Using the Wal-Mart on Tchoupitoulas Avenue as the NOPD supply depot, Warren Riley blamed FEMA for the debacle at hand. At a time when the police department desperately needed support he tried to talk with FEMA officials but met only a bureaucratic blow off, a shrugging don’t-bother-me attitude. “The first three or four days [after Katrina] FEMA couldn’t answer any questions,” Riley said. “They would listen but never commit to anything and then when they did, it’s telling you what they can’t do. That’s certainly not the time to hear what can’t be done. I said, ‘Listen, just be quiet. Tell me just one thing you can do for this city. One thing!’ And they just got quiet. They’re on television giving us no guidance, no direction, they’re not telling us anything, they’re not supplying us with anything. Why are they here? And that was the most frustrating part of the entire storm for me. I guess it goes back to when I was a kid. I liked Westerns. I liked military movies. I liked police stories. So you believe in the government. I truly believed that the military helicopters would be here, would be flying in. I believed that we would see trucks coming in.
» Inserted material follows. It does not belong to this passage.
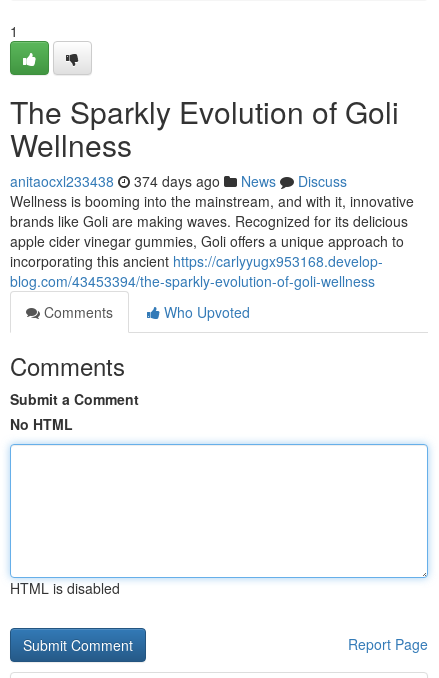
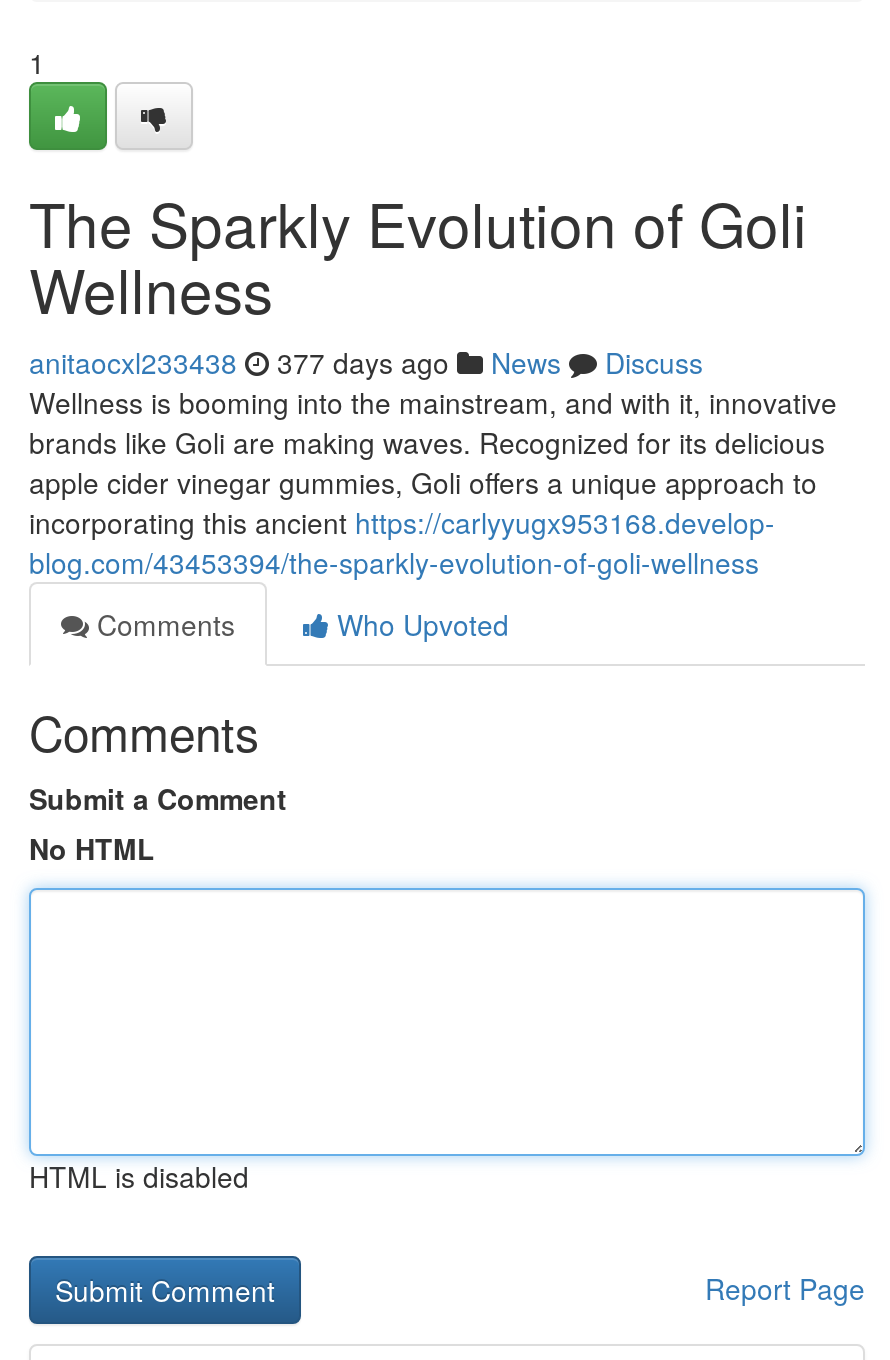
- anitaocxl233438 374 days ago News Discuss
+ anitaocxl233438 377 days ago News Discuss
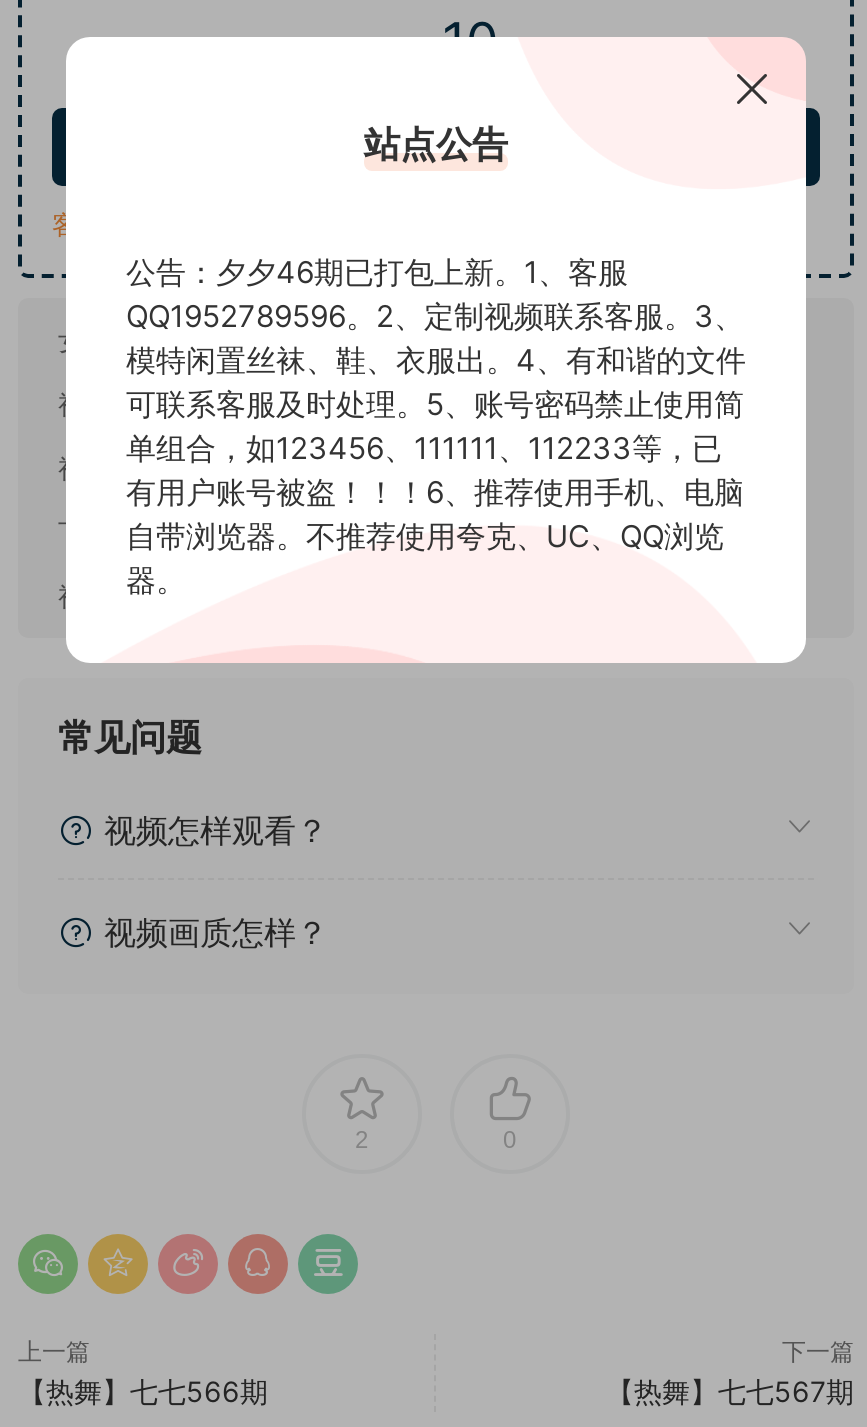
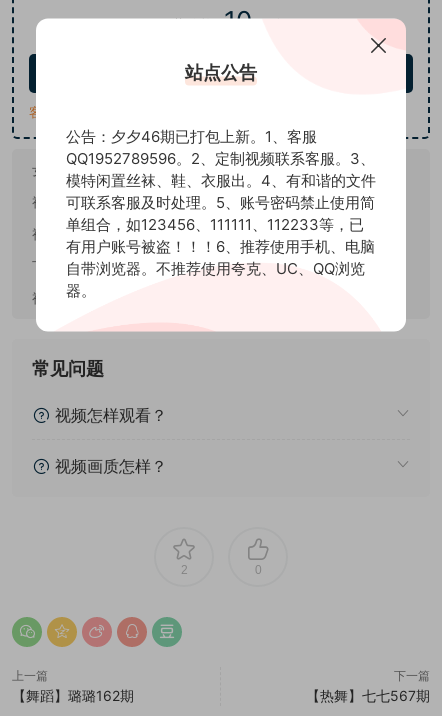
- 【热舞】七七566期
+ 【舞蹈】璐璐162期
It just wasn’t happening.”
Although Riley hated to admit it, he believed racism was playing a part in the federal government’s slow response. He knew President Bush cared about black people, he just didn’t think he cared enough. “I can assure you that if some storm hit Kennebunkport, Maine,” Riley said, “it would have been a different story.” That suspicion or ones like it occurred to many millions of Americans. In the meantime, Riley and the few hundred officers on whom he could rely had to keep working against all odds in New Orleans.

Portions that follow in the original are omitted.